Open gahlawat36 opened 1 year ago
Can we perform correlation or frequency analysis as well?
Correlation analysis will help us understand the relationship between the "Start" and "End" columns I think. But we need to also understand the data better for that.
Absolutely, performing correlation and frequency analysis sounds like a great idea for further exploring the dataset. Correlation analysis can indeed provide valuable insights into the relationship between the 'Start' and 'End' columns. Before we delve into that, let's make sure we have a solid understanding of the data. To proceed, here's what we could do are Data Understanding, Visual Exploration, and Correlation Analysis.

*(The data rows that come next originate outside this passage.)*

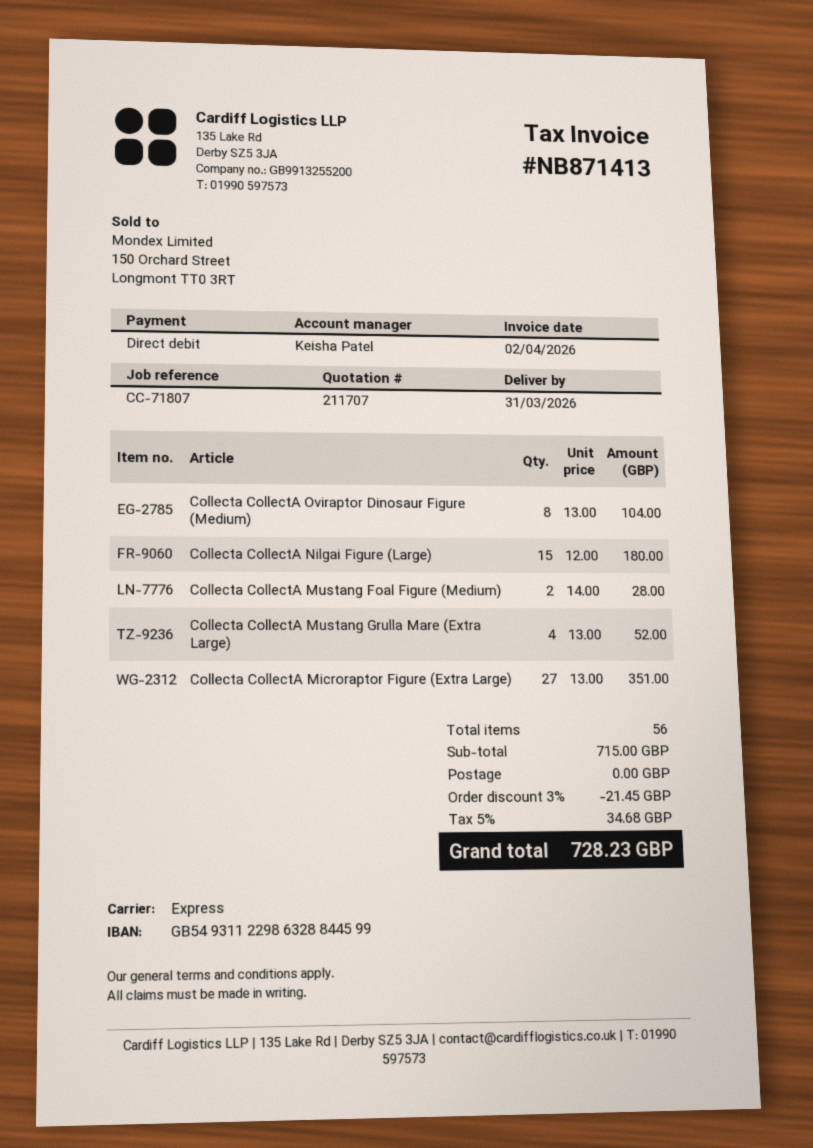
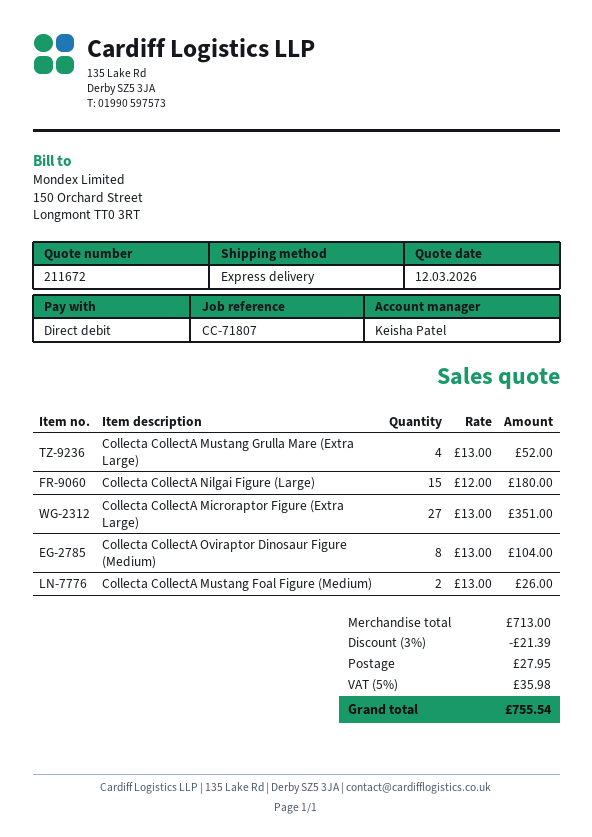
quote number: 211707 -> 211672
Collecta CollectA Mustang Foal Figure (Medium): 2 x 14.00 = 28.00 -> 2 x 13.00 = 26.00
subtotal: 715.00 -> 713.00
discount: 3% = 21.45 -> 3% = 21.39
shipping: 0.00 -> 27.95
tax: 5% = 34.68 -> 5% = 35.98
total: 728.23 -> 755.54

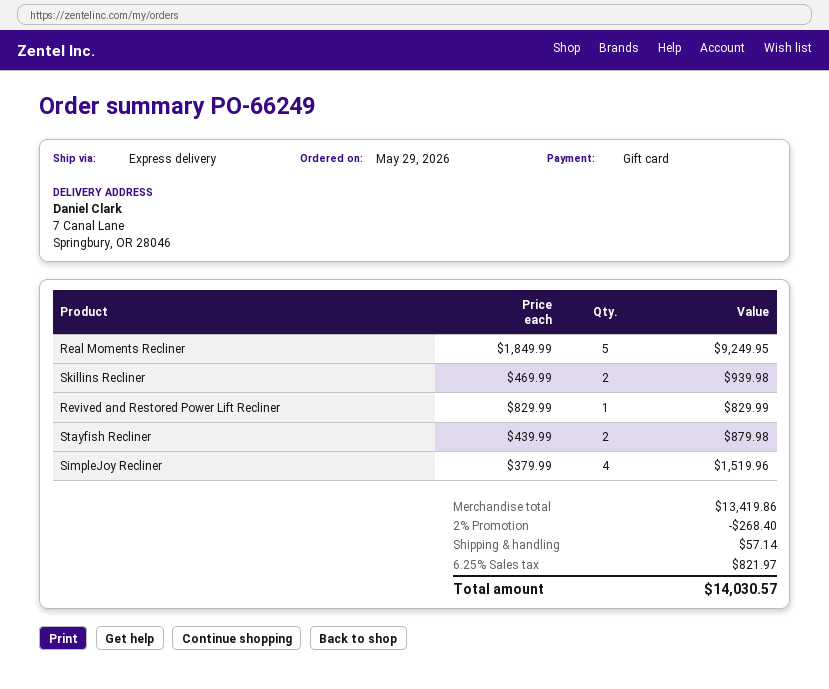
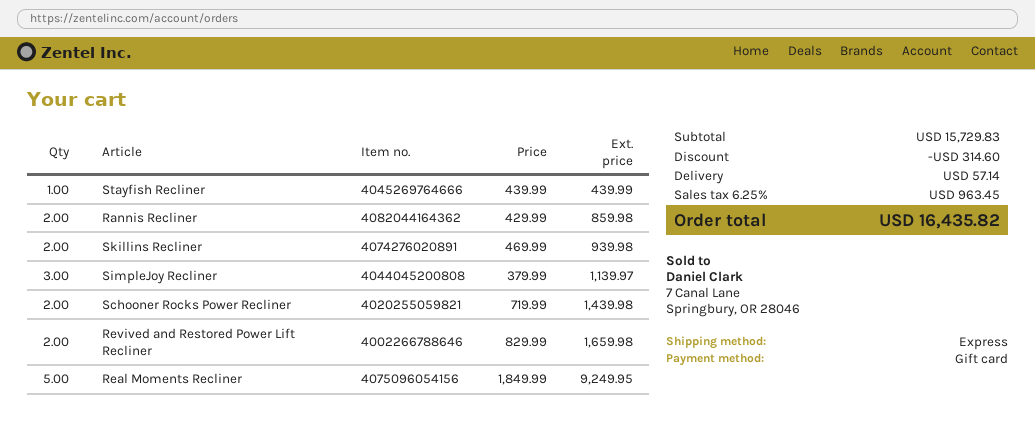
Revived and Restored Power Lift Recliner: 1 x 829.99 = 829.99 -> 2 x 829.99 = 1659.98
Stayfish Recliner: 2 x 439.99 = 879.98 -> 1 x 439.99 = 439.99
SimpleJoy Recliner: 4 x 379.99 = 1519.96 -> 3 x 379.99 = 1139.97
Rannis Recliner: none -> 2 x 429.99 = 859.98
Schooner Rocks Power Recliner: none -> 2 x 719.99 = 1439.98
subtotal: 13419.86 -> 15729.83
discount: 268.40 -> 314.60
tax: 6.25% = 821.97 -> 6.25% = 963.45
total: 14030.57 -> 16435.82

Hi @gahlawat36 @Sreekodavanti @harshal3107 @Nishana08 , I think we have the columns wrong in our 'EDA_Genome.ipynb' file.
I have added the correct column names below. Can we change it accordingly?
Chromosome | Source | Feature | Start | End | Score | Strand | Frame | gene_id | transcript_id | gene_name | exon_number | exon_id
-- If we assume these column names, then we have a bit of clear data that we can use.
I took help from section 2 and they have their data in gtf format. And hence using pyranges.read_gtf()
import pyranges as pr data = pr.read_gtf('path\dipOrd1.ensGene.gtf')
Will this work for us too?
Okay then I'll try to incorporate all these ideas into code.
I have converted gtf into Pandas dataframe. will try this new approach as well.
I have completed a basic Summary statistics of the data and printed a few plots. But as Genome data is not our field of study, we need more help from the research team and the internet to get ideas for further analysis.